## The task
Please output exactly the part of the records below that opens with the line containing "Nεοαγγλικη φιλογια αποφυτη" and closes with the line containing "total: 3654.78 -> 3627.86", both lines included, and nothing else.

(Before-and-after change records)

——

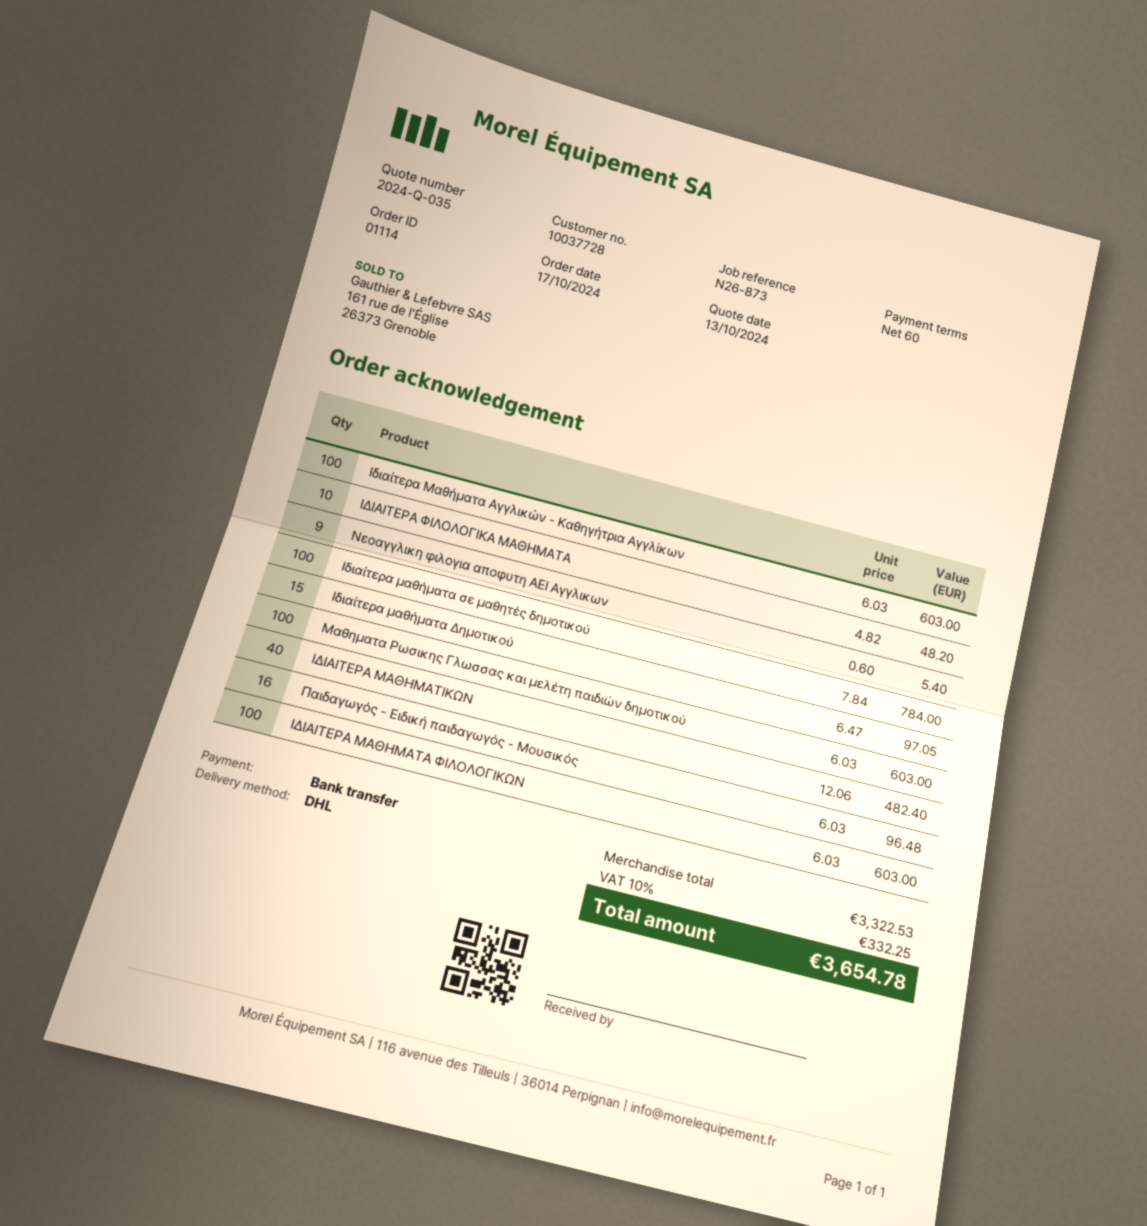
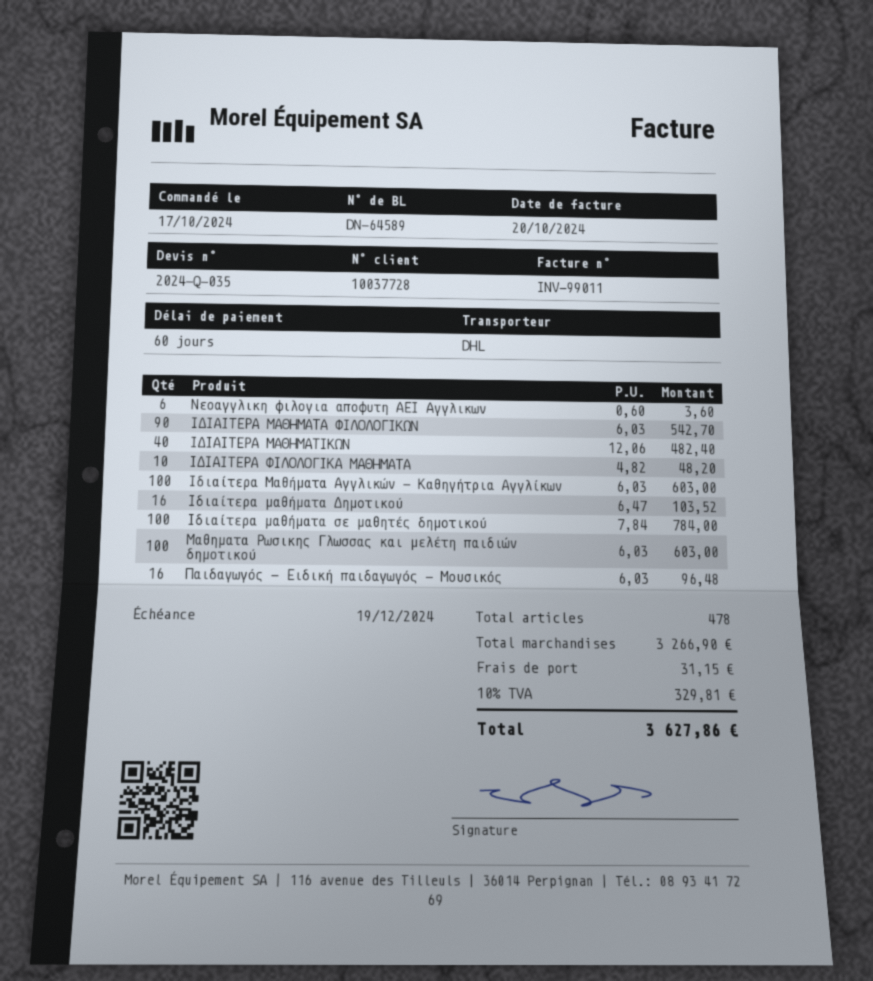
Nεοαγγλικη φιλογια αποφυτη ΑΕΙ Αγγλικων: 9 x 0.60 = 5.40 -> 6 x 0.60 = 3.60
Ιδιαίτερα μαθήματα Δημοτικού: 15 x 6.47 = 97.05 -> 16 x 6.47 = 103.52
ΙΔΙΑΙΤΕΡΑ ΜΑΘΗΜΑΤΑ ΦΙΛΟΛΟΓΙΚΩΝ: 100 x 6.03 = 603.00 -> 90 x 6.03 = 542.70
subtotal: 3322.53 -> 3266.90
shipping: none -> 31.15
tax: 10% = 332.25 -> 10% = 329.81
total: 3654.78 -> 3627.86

——

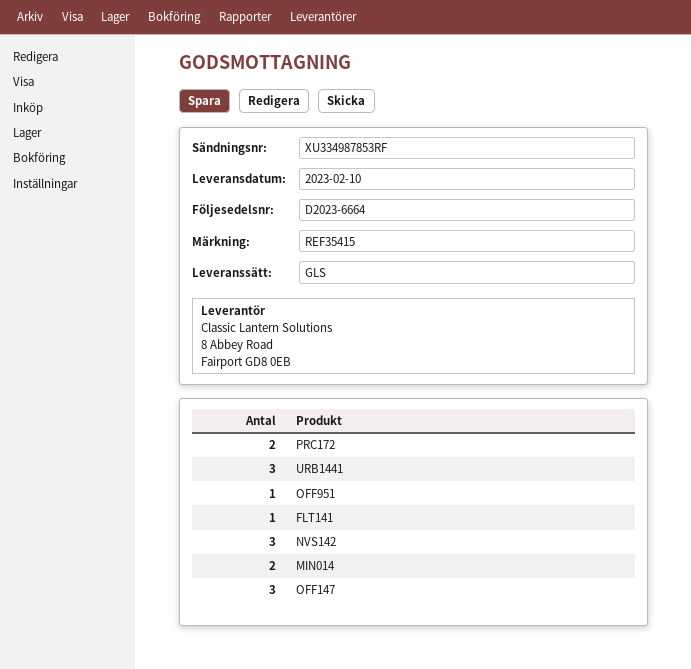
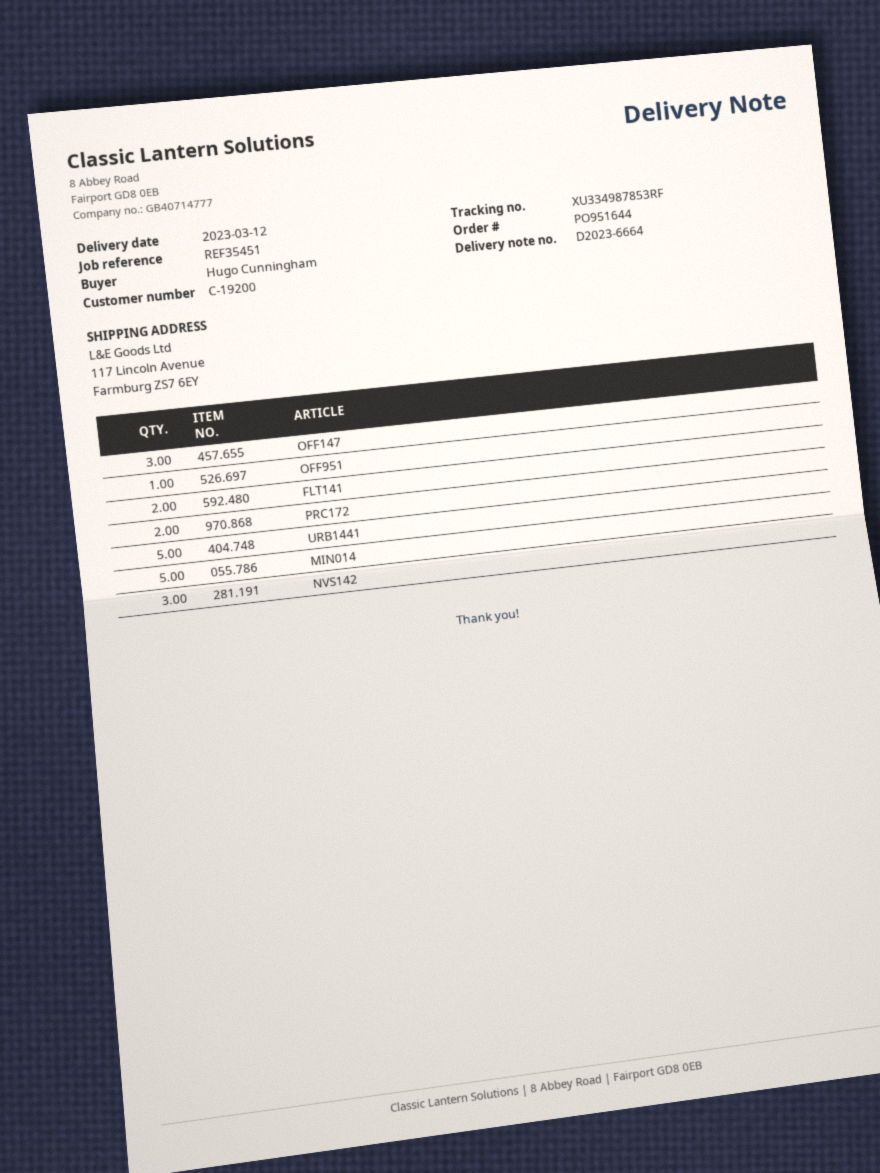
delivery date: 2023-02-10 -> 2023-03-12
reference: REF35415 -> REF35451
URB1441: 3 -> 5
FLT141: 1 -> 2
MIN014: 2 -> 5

——

## Written answer
Nεοαγγλικη φιλογια αποφυτη ΑΕΙ Αγγλικων: 9 x 0.60 = 5.40 -> 6 x 0.60 = 3.60
Ιδιαίτερα μαθήματα Δημοτικού: 15 x 6.47 = 97.05 -> 16 x 6.47 = 103.52
ΙΔΙΑΙΤΕΡΑ ΜΑΘΗΜΑΤΑ ΦΙΛΟΛΟΓΙΚΩΝ: 100 x 6.03 = 603.00 -> 90 x 6.03 = 542.70
subtotal: 3322.53 -> 3266.90
shipping: none -> 31.15
tax: 10% = 332.25 -> 10% = 329.81
total: 3654.78 -> 3627.86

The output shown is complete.